Section 8. Approved Sale; Consideration.
----------------------------
(a) APPROVED SALE. Notwithstanding any other
provisions of this Agreement, if the Board shall notify the Stockholders in
writing that the Company has entered into a definitive agreement with
respect to a Sale of the Company (an "Approved Sale"), the Stockholders will
be free to make a superior offer to the Board to effect a Sale of the
Company for a period of 30 days after receiving notice of an Approved Sale.

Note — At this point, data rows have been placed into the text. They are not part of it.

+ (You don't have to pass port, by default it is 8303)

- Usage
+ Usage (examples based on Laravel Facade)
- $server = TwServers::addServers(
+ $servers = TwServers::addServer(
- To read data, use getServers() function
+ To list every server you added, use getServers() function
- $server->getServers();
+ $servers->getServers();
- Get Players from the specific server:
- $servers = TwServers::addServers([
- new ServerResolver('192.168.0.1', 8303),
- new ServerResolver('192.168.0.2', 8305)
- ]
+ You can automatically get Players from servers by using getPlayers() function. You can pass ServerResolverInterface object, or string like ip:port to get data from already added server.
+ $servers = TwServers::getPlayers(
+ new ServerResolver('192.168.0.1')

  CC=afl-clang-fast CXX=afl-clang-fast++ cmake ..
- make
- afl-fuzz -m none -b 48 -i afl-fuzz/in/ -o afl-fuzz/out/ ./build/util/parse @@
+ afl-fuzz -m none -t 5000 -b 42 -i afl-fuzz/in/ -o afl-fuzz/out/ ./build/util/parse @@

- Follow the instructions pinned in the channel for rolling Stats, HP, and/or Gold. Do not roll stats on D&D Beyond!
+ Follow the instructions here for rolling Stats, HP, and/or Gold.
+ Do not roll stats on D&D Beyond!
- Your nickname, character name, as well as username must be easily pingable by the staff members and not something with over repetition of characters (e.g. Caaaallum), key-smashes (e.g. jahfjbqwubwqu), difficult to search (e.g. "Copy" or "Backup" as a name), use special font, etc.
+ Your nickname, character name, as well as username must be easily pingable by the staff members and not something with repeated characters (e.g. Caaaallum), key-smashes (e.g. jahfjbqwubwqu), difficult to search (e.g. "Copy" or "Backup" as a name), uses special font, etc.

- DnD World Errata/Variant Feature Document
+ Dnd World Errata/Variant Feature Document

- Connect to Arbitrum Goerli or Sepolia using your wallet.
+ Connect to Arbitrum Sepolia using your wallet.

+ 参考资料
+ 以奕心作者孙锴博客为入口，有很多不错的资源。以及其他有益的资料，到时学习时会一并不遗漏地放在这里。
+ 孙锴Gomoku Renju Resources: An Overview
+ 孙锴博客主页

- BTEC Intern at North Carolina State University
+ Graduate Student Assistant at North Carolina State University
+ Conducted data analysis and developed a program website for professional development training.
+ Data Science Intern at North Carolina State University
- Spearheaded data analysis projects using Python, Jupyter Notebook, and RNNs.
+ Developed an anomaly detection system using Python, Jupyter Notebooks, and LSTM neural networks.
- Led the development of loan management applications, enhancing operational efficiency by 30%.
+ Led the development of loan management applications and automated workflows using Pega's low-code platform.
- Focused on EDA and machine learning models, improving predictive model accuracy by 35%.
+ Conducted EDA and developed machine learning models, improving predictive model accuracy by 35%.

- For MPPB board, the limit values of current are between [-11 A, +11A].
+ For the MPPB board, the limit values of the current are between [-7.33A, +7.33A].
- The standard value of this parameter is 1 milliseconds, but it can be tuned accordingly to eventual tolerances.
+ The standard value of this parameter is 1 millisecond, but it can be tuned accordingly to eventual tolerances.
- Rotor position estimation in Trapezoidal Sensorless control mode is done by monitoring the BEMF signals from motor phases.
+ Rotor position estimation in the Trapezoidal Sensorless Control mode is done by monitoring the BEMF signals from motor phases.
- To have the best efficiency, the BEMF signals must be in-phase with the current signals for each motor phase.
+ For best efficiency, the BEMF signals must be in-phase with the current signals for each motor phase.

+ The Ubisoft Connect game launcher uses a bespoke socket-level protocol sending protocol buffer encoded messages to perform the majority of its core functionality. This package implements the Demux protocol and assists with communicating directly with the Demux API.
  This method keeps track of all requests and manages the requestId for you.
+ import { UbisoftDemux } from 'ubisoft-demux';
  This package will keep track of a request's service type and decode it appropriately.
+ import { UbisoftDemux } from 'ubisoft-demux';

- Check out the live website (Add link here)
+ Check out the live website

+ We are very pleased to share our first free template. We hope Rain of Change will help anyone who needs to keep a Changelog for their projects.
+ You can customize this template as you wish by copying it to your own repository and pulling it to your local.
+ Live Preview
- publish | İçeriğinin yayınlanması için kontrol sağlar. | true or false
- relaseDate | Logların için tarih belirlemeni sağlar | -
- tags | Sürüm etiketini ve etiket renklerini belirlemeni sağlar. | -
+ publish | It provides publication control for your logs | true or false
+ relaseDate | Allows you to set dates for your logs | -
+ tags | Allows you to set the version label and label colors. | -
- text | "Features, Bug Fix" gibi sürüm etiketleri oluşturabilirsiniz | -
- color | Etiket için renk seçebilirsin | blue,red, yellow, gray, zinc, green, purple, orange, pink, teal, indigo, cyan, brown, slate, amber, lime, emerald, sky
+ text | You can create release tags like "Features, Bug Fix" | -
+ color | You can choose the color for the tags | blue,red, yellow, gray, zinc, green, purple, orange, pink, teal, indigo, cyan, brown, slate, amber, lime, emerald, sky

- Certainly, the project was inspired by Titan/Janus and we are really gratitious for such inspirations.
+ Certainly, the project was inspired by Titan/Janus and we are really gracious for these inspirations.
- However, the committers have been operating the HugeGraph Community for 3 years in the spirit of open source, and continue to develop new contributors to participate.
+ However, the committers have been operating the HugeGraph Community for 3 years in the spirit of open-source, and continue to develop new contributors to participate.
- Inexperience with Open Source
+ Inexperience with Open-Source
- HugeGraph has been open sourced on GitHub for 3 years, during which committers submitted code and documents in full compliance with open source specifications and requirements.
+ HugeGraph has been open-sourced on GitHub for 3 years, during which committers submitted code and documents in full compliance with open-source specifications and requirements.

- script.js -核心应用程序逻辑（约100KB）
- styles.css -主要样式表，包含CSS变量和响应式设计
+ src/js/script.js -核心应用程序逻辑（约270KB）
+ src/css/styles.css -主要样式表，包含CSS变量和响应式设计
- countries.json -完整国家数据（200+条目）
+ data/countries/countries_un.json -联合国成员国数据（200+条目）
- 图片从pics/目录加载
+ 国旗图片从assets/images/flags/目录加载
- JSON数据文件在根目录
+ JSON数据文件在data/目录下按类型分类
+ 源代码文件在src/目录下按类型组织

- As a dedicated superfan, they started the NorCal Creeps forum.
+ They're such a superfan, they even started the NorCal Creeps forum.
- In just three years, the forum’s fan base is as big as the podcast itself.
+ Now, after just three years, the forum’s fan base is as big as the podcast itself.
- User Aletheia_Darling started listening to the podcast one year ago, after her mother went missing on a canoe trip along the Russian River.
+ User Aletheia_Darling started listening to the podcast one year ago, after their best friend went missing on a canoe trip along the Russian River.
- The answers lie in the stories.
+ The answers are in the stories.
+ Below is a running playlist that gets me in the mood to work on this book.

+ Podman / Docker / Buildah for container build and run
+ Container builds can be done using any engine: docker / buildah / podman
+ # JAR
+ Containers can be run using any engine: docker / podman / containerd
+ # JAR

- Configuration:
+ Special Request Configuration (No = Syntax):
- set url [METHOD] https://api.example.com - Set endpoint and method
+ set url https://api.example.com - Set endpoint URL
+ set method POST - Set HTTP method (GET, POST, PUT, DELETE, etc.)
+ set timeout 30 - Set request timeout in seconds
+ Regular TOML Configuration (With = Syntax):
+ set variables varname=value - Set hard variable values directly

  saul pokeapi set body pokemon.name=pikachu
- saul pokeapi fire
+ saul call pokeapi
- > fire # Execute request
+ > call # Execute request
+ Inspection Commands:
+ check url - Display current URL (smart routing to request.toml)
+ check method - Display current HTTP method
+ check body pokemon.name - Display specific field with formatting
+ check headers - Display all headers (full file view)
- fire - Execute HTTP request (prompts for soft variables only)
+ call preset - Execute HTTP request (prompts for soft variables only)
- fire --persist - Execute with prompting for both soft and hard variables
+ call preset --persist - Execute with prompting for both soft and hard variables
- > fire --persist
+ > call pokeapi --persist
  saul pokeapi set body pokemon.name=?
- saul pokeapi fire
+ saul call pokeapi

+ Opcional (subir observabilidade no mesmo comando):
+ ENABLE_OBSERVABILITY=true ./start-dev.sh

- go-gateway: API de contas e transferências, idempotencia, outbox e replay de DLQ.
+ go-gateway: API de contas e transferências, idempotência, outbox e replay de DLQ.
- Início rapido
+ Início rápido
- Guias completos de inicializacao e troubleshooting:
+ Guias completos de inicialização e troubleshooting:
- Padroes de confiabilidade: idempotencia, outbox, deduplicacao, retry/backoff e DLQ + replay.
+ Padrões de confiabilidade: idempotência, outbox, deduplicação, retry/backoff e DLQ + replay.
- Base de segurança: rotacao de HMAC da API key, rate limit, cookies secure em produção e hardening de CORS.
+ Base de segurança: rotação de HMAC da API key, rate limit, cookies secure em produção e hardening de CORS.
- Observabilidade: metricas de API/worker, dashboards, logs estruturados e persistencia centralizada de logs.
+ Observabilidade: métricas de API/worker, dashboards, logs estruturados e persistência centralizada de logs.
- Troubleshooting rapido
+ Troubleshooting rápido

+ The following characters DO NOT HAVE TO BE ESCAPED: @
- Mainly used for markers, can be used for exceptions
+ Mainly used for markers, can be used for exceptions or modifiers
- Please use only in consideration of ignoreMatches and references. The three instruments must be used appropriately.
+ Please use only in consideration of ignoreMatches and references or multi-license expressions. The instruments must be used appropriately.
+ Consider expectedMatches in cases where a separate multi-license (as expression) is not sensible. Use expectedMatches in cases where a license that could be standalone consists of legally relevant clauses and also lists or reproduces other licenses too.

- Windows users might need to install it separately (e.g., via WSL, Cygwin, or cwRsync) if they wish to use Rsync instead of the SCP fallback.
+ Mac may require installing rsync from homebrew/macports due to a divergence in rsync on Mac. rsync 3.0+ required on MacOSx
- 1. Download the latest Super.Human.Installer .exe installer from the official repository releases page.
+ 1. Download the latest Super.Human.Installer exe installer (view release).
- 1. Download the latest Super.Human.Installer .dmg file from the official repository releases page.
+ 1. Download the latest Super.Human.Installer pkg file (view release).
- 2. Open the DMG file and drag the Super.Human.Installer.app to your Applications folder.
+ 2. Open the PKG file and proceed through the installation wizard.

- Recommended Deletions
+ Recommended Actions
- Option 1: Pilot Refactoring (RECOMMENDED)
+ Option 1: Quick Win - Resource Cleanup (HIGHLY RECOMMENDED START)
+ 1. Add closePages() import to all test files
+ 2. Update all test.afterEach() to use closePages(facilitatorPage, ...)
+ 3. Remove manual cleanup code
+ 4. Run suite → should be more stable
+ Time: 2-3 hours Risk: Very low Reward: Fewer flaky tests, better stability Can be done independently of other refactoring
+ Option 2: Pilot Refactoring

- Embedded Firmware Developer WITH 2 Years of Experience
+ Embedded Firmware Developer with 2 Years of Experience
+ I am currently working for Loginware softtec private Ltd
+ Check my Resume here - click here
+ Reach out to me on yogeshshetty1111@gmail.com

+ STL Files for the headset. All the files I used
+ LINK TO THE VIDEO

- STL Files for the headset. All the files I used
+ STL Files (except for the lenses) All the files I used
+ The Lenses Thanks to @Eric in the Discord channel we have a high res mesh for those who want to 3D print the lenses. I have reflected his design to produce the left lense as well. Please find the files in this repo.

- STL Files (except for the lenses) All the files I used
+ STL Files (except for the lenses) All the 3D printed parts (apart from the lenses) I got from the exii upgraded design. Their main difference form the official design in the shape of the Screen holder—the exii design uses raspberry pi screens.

If the Stockholders do not make a superior offer or the Board determines, in
good faith in a manner consistent with its fiduciary duties, with the advice
of its counsel and its financial advisers, not to enter into a definitive
agreement with Stockholders with respect to a Sale of the Company during
such 30 day time period, subject to Section 8(b), the Stockholders will, and
will cause their affiliates and associates to, consent to and raise no
objections to the Approved Sale, waive any appraisal or dissenters' rights
in respect of such Approved Sale on the terms approved by the Board,
including, without limitation, (i) if the Approved Sale is structured as a
sale of Common Stock, the Stockholders will sell their Common Stock and any
and all rights to acquire Common Stock on the terms and conditions approved
by the Board; (ii) if the Approved Sale is structured as a merger or
consolidation, the Stockholders will vote in favor thereof and will not
exercise any dissenters' rights of appraisal they may have under applicable
law; and (iii) if the Approved Sale is structured as a sale of all or
substantially all of the assets of the Company, the Stockholders will vote
in favor thereof and, if applicable, will vote in favor of the subsequent
dissolution or liquidation of the Company.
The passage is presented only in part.